Sono i conti del trasporto pubblico locale presentati ieri a Milano dall'Asstra, l'associazione delle imprese pubbliche del settore, nel corso dell'Uitp, il più importante salone internazionale sul tema. Nell'incrocio di scelte statali e regionali, la stretta non è stata uguale per tutti, e i consuntivi del trasporto pubblico sono un buon indicatore dello stato di difficoltà dei bilanci dei governatori.
A primeggiare nei tagli è il Lazio (-31,2% di fondi fra 2011 e 2014, con un mini-recupero nel 2015 grazie a 40 milioni in più dell'anno scorso), seguito da Molise (-26,7%) e Sicilia (-25%), in Piemonte la sforbiciata è stata del 20% mentre in Lombardia si è fermata al 9,8 per cento. Nei casi più fortunati, invece, il livello di fondi registrato nel 2011 siè mantenuto inalterato, come accaduto in Trentino Alto-Adige, Umbria, Basilicata e Puglia.

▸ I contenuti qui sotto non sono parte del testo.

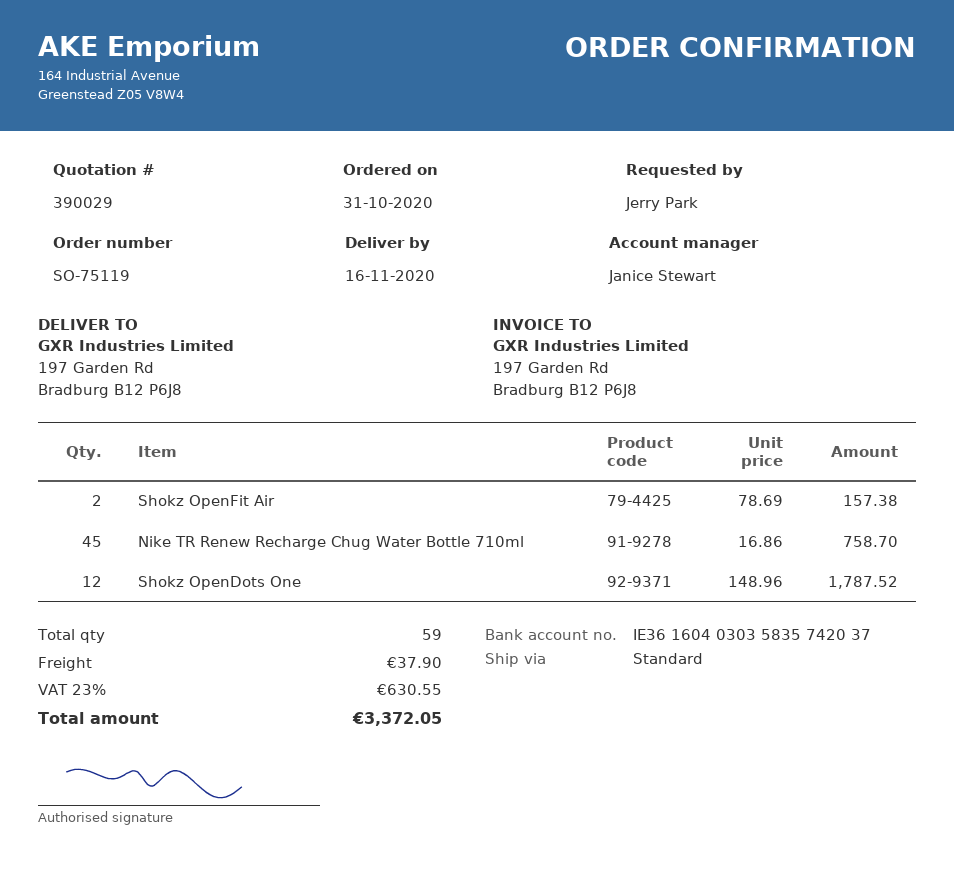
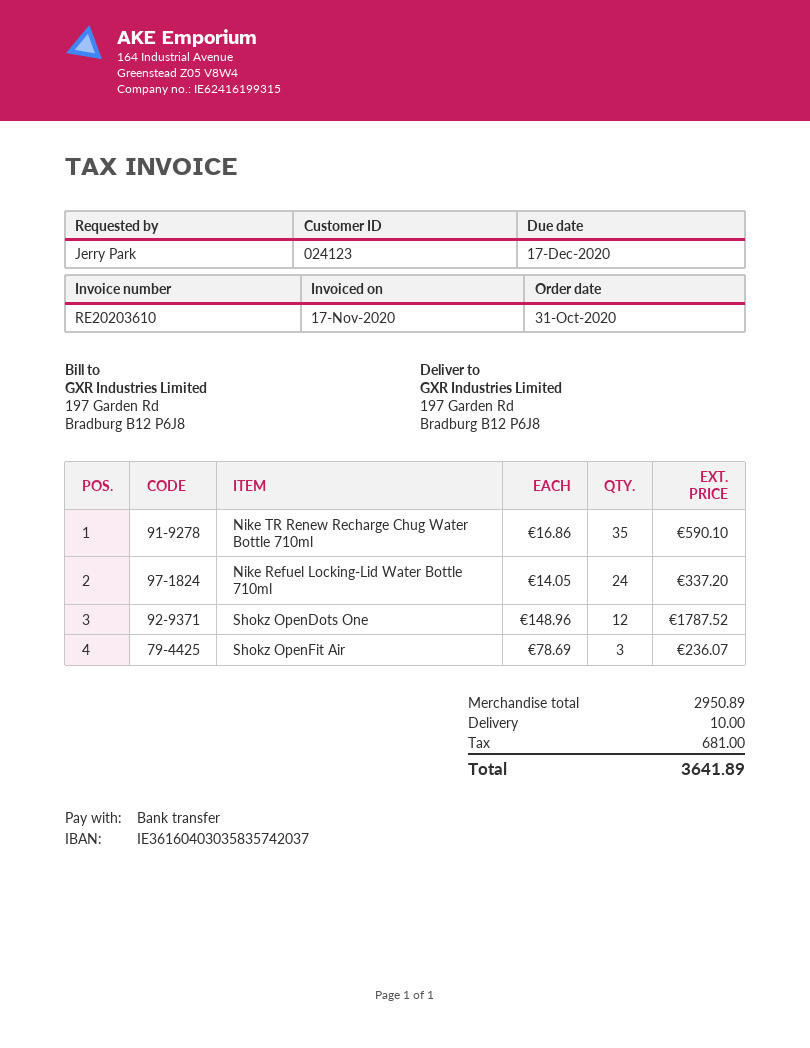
Shokz OpenFit Air: 2 x 78.69 = 157.38 -> 3 x 78.69 = 236.07
Nike TR Renew Recharge Chug Water Bottle 710ml: 45 x 16.86 = 758.70 -> 35 x 16.86 = 590.10
Nike Refuel Locking-Lid Water Bottle 710ml: none -> 24 x 14.05 = 337.20
shipping: 37.90 -> 10.00
tax: 630.55 -> 681.00
total: 3372.05 -> 3641.89

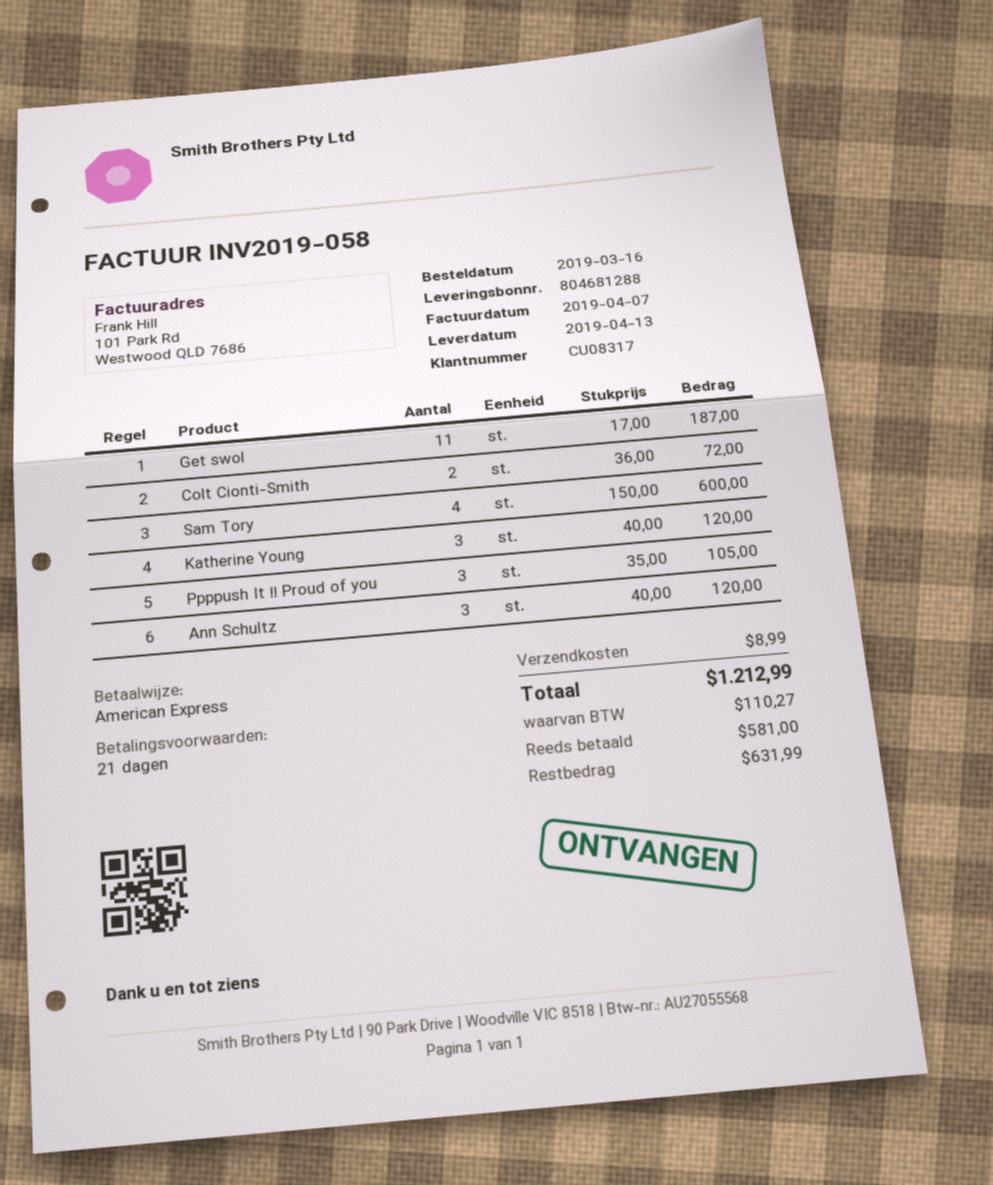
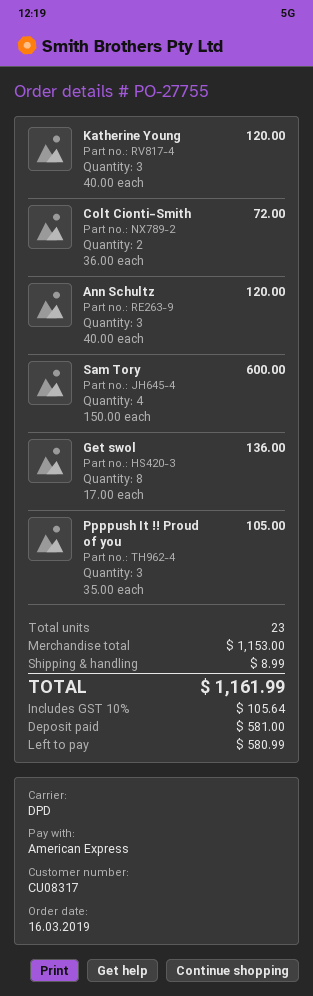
Get swol: 11 x 17.00 = 187.00 -> 8 x 17.00 = 136.00
tax: 110.27 -> 105.64
total: 1212.99 -> 1161.99
balance: 631.99 -> 580.99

Ad aggravare la cura c'è il fatto che finora la distribuzione delle risorse in discesa è sempre avvenuta sulla base del criterio della spesa storica, perché i costi standard finora sono stati oggetto di un'infinita discussione senza esito, e la definizione del fondo nazionale trasporti non ha cancellato l'incertezza sui finanziamenti soggetti alle continue incognite regionali. Proprio da «stabilità e certezza delle risorse» partono le richieste degli operatori, come sottolinea il presidente di Asstra, Massimo Roncucci, che respinde l'idea di «un trasporto pubblico trattato come problema di spending review invece che di leva di sviluppo delle città».
Ma i problemi nei rapporti con i Governatori si incontrano anche nelle (poche) gare finora bandite dai territori, con una tendenza a creare macro-ambiti di estensione regionale accompagnati da parametri che finiscono per ostacolare sul nascere una concorrenza effettiva.
La richiesta di «ambiti omogenei, costruiti con criteri trasportistici e non burocraticoamministrativi» accomuna tutti gli operatori pubblici e privati, spiega il presidente di AnavConfindustria (l'associazione delle imprese private del Tpl), Nicola Biscotti. Il riferimento è agli ambiti territoriali ottimali, previsti dalla riforma dei servizi pubblici locali del 2011, che però non tengono conto dei flussi di traffico e quindi impediscono di attivare una reale programmazione sul territorio.